Go through the lines below and tally those containing the string "flex". Respond with the number only.

########################################

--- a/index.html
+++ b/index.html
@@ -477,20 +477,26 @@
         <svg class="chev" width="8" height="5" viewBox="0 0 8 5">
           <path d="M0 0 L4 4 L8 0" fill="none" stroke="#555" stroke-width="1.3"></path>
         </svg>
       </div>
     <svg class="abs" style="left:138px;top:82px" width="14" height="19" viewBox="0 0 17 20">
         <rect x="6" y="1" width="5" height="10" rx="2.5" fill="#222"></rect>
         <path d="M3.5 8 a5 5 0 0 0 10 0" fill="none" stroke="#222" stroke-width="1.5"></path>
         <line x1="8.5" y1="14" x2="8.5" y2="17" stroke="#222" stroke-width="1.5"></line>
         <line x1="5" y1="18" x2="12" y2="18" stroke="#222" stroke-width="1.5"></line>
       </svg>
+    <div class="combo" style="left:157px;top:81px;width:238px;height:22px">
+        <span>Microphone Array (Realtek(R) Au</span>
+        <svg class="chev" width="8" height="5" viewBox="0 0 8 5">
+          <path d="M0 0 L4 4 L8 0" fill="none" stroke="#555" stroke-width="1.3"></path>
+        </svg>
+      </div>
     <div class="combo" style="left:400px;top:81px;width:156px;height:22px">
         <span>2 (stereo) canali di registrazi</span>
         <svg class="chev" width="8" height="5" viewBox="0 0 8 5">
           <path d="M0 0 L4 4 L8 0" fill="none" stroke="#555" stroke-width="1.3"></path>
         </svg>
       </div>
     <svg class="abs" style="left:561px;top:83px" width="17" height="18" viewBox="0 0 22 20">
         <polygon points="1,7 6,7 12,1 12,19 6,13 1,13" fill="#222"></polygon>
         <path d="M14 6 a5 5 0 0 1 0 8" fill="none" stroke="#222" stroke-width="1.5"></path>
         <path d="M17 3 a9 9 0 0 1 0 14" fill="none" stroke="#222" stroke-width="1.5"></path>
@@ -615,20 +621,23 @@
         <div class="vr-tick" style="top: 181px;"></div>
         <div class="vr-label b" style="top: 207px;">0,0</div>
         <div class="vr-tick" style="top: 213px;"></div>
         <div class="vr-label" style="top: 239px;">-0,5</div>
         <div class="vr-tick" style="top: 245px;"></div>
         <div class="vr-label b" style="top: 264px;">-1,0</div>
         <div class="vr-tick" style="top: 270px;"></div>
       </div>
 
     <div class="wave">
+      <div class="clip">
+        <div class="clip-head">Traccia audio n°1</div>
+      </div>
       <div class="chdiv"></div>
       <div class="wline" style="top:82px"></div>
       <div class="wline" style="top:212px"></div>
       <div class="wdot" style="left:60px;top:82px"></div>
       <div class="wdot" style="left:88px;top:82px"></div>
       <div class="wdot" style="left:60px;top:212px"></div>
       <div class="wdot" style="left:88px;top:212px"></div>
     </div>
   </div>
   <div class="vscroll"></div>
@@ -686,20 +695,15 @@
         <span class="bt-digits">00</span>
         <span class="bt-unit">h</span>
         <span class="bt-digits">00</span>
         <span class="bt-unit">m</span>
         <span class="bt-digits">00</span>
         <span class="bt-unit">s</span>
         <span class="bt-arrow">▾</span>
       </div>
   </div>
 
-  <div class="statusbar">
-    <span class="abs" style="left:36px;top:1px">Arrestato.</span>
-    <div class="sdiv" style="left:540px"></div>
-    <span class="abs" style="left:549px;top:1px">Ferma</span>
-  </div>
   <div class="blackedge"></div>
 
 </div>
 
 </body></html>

########################################

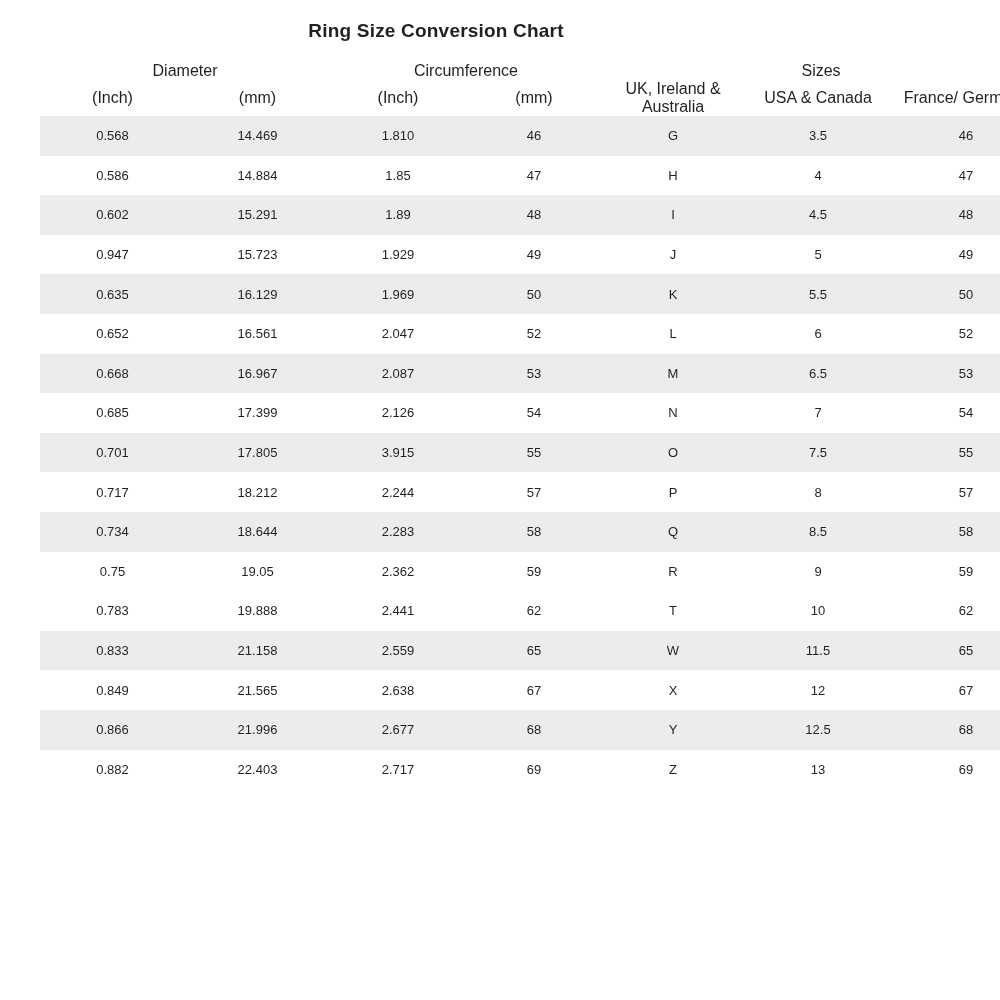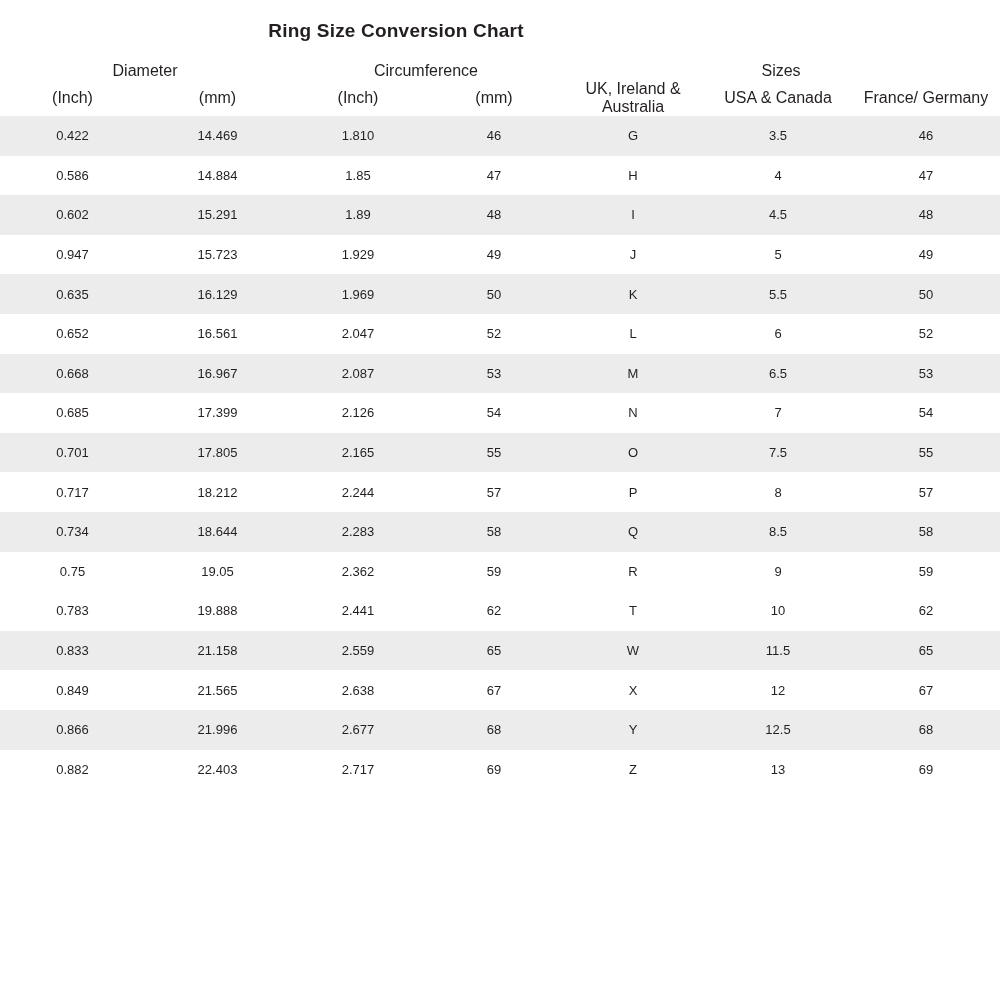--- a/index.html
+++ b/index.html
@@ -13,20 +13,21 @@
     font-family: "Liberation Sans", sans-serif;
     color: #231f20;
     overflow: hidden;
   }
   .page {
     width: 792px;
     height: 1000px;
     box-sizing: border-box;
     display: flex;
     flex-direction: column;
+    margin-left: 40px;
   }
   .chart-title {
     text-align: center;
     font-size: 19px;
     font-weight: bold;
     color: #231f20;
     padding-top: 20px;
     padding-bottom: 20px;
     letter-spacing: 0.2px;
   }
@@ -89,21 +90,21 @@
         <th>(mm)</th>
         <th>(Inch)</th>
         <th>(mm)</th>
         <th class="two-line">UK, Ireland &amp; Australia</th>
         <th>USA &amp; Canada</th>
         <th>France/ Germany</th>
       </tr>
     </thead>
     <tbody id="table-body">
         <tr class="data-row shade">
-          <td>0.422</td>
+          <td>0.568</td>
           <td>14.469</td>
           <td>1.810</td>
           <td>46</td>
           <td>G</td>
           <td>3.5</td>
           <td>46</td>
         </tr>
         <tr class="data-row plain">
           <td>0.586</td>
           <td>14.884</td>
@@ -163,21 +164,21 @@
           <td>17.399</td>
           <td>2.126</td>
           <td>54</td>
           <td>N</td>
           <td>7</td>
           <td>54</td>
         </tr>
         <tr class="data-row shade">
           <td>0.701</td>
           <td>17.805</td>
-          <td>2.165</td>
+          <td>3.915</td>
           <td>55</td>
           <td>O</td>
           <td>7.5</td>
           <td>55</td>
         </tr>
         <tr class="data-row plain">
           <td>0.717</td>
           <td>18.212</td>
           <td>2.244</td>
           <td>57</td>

########################################

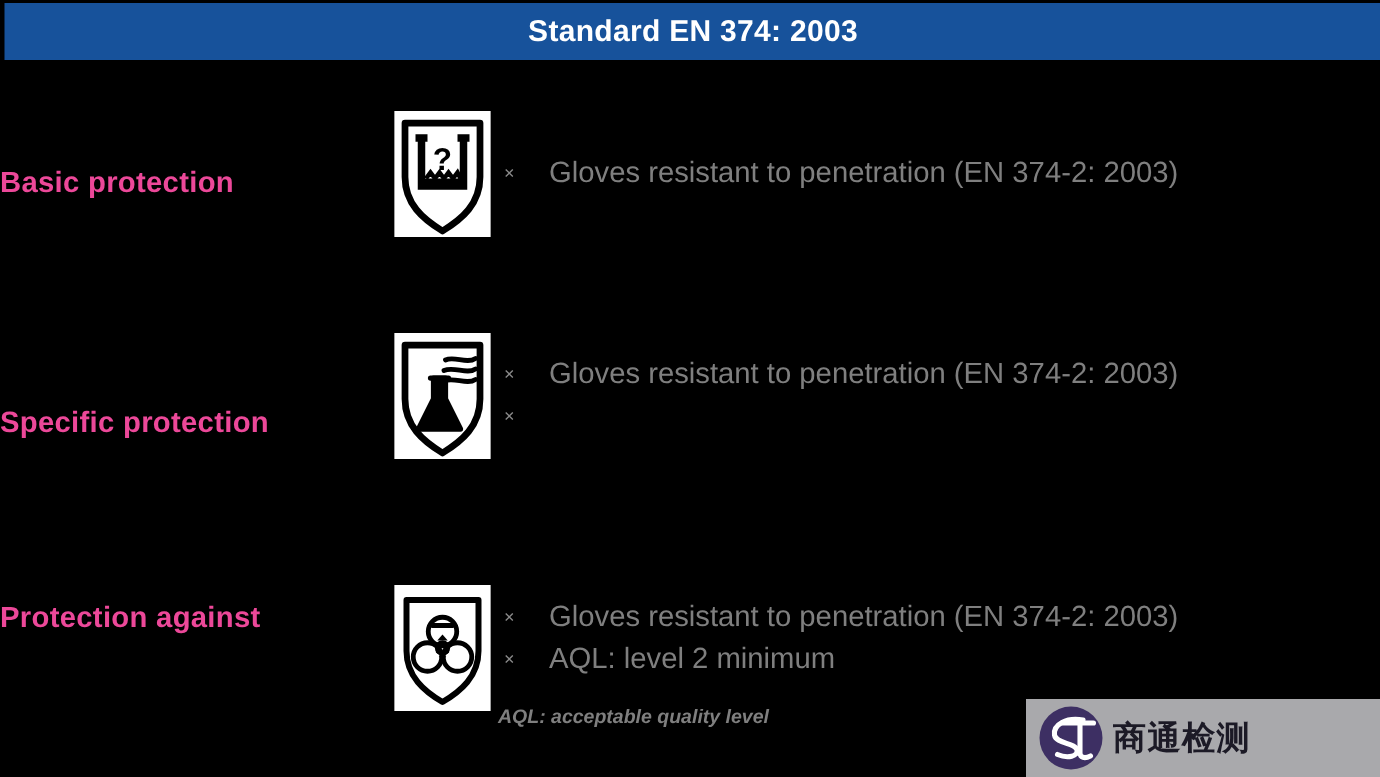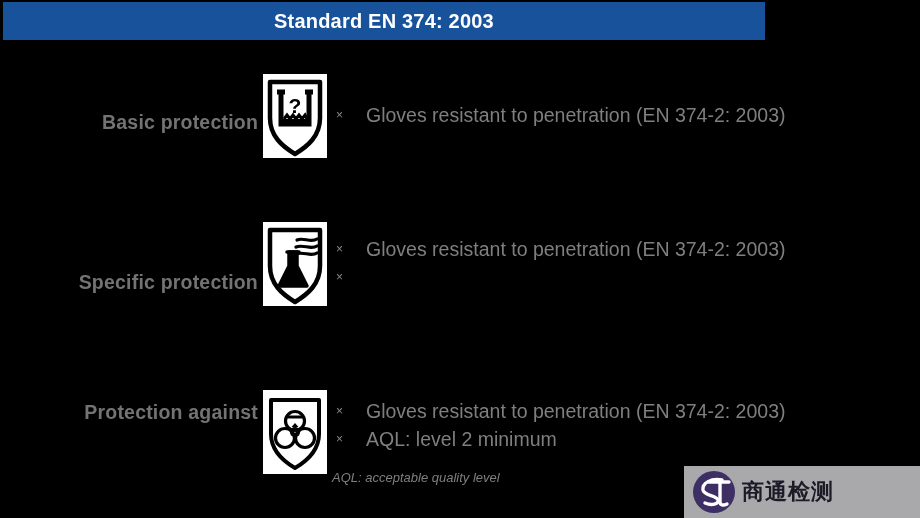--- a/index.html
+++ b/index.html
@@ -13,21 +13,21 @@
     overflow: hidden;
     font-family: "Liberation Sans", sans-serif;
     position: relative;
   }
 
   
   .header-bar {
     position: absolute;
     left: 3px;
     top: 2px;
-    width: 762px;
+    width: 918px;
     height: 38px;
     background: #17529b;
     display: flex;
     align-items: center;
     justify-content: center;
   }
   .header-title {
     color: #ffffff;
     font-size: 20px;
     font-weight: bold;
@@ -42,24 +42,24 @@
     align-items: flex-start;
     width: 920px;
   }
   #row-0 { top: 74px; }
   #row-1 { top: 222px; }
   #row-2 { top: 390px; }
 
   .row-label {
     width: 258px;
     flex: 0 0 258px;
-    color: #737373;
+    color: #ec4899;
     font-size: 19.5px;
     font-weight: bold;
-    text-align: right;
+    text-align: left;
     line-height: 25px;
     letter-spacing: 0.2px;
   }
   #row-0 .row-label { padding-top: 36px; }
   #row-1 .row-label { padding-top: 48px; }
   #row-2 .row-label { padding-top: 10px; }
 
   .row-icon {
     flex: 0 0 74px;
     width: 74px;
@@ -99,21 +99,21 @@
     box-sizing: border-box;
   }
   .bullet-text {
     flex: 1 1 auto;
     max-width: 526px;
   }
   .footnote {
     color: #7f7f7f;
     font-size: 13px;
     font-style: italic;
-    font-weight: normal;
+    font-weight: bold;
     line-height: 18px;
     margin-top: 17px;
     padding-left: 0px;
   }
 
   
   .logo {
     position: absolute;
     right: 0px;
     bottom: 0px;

########################################

Problem solution
7